U.S. has always ‘negotiated’ with terrorists
George Curry | 6/16/2014, 8:46 a.m.
(NNPA) – I disagree with President Obama’s decision to trade five Taliban leaders being held at Guantanamo Bay for Sgt. Bowe Bergdahl, an apparent deserter who is believed to have been the only U.S. solider being held as a prisoner of war in Afghanistan.
My opposition is based on the firm belief that such exchanges only encourage future violence against the U.S. For proof, we need to look no further than statements made by Taliban leaders after the exchange of prisoners.
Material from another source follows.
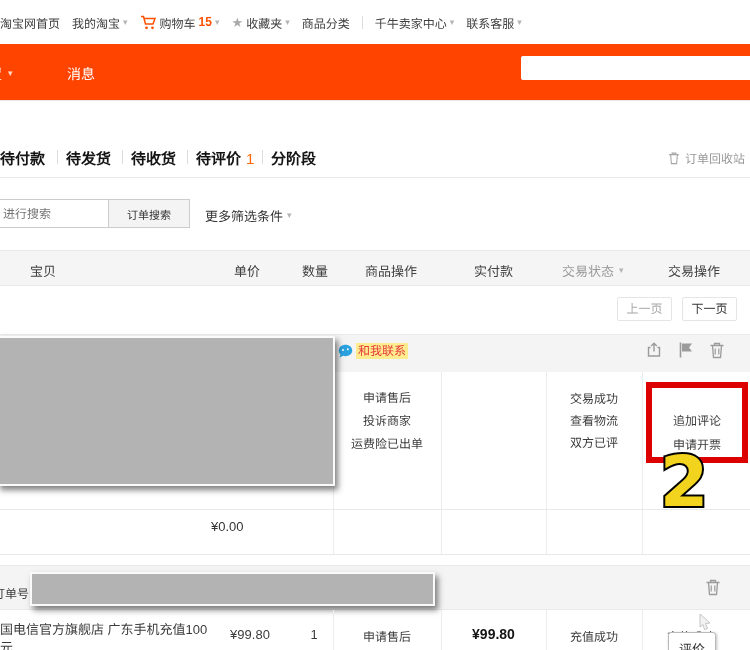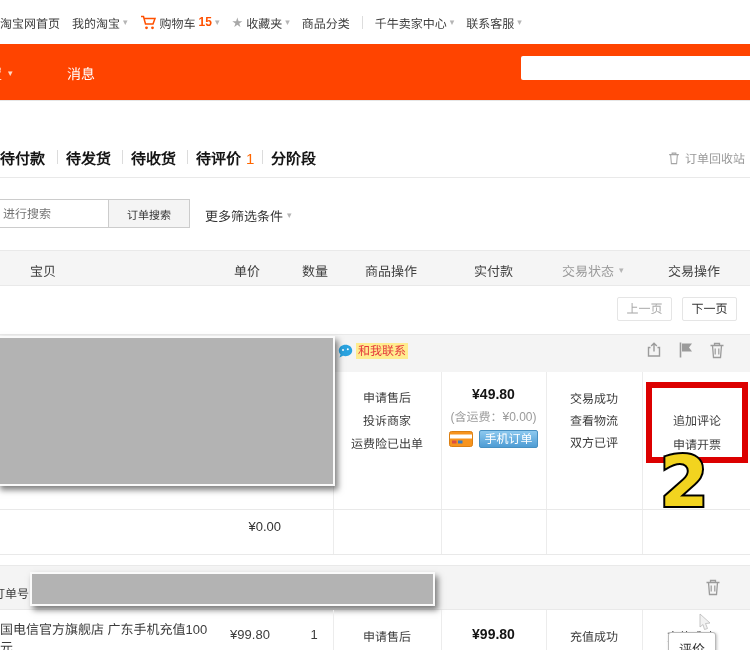"¥49.80" div.stack { html: <div> <div>¥49.80</div> <div>(含运费：¥0.00)</div> <div> <svg> <rect></rect> <rect></rect> <rect></rect> <rect></rect> </svg> <span>手机订单</span> </div> </div> -> none }
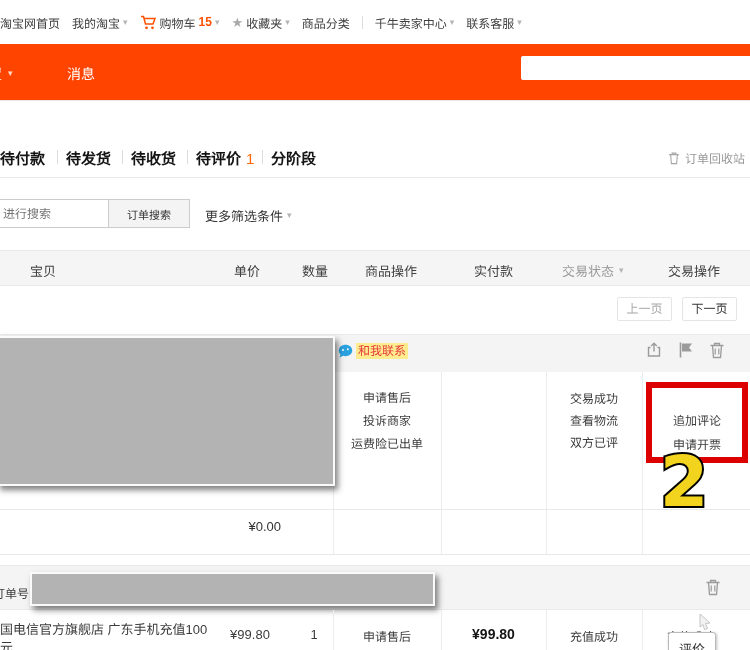"¥0.00" #o1-subprice { text-align: right -> left }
Time magazine quoted one Taliban commander: “It’s better to kidnap one person like Bergdahl than kidnapping hundreds of useless people. It has encouraged our people. Now everybody will work hard to capture such an important bird.”
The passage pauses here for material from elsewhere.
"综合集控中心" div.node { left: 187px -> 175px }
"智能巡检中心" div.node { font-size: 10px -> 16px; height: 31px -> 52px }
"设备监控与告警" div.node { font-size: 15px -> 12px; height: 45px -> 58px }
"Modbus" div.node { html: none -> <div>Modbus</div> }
Even so, Obama critics are incorrect when they claim that Obama is departing from past U.S. practices.
Sen. Ted Cruz, R-Texas, for example, said, “The reason why the U.S. has had the policy for decades of not negotiating with terrorists is because once you start doing it, every other terrorist has incentive to capture more soldiers.”
Cruz is right about incentive, as we have already seen, but he is dead wrong about the U.S. not negotiating with terrorists.
Michael Reiss, who worked for the State Department under President George W. Bush, has written a book titled, Negotiating with Evil. He traces the practice of the U.S. negotiating with terrorists all the way back to George Washington, John Adams and Thomas Jefferson.
Politifact, quoting Reiss, said the three “accommodated what today would be viewed as terrorists.” The author stated, “They each authorized payment to the Barbary pirates, and the U.S. Senate even ratified a treaty that enshrined the annual provision of naval supplies as ‘protection.’”
According to USAToday, “… Security experts like Bruce Hoffman, director of Georgetown University’s Center for Security Studies, said that however common the refrain ‘we do not negotiate with terrorists’ has become, it is ‘repeated as mantra more than fact.’
“‘We have long negotiated with terrorists. Virtually every other country in the world has negotiated with terrorists despite pledges never to,’” Hoffman said. “‘We should be tough on terrorists, but not on our fellow countrymen who are their captives, which means having to make a deal with the devil when there is no alternative.’”
In that same newspaper article, Charles “Cully” Stimson, who helped coordinate the Pentagon’s detainee operations under Bush, said both Democratic and Republican administrations have relied on terrorist groups for “information, supplies, personnel – a lot of different topics.”
He told USAToday, “We have had very quiet negotiations, or discussions at least, with terrorist groups over the years on a whole host of things. They just haven’t usually come to light.”
But many have come to light.
Quoting Reiss’ book, Politifact notes:
• After the North Koreans captured the U.S.S. Pueblo in 1968, President Lyndon Johnson apologized for spying as part of negotiations to secure the release of 83 American prisoners.
• In 1970, President Richard Nixon pressured Israel, Switzerland, West Germany and Britain to release Palestinian prisoners after two airlines were hijacked by the Popular Front for the Liberation of Palestine.